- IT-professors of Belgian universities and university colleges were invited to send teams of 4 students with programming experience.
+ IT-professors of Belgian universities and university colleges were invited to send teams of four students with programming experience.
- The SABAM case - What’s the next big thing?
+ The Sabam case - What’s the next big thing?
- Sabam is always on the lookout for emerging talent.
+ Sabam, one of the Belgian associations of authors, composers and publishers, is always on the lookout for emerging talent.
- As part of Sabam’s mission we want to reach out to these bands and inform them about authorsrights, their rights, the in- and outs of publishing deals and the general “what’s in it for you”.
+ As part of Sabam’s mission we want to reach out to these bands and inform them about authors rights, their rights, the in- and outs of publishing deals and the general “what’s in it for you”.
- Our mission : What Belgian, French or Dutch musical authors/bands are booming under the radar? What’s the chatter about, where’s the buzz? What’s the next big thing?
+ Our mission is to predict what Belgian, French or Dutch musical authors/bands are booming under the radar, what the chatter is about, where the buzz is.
● ● ● ● ● ● ●
**Task brief**:
Report all lines of the data that include the word "bands".

**Response**:
- As part of Sabam’s mission we want to reach out to these bands and inform them about authorsrights, their rights, the in- and outs of publishing deals and the general “what’s in it for you”.
+ As part of Sabam’s mission we want to reach out to these bands and inform them about authors rights, their rights, the in- and outs of publishing deals and the general “what’s in it for you”.
- Our mission : What Belgian, French or Dutch musical authors/bands are booming under the radar? What’s the chatter about, where’s the buzz? What’s the next big thing?
+ Our mission is to predict what Belgian, French or Dutch musical authors/bands are booming under the radar, what the chatter is about, where the buzz is.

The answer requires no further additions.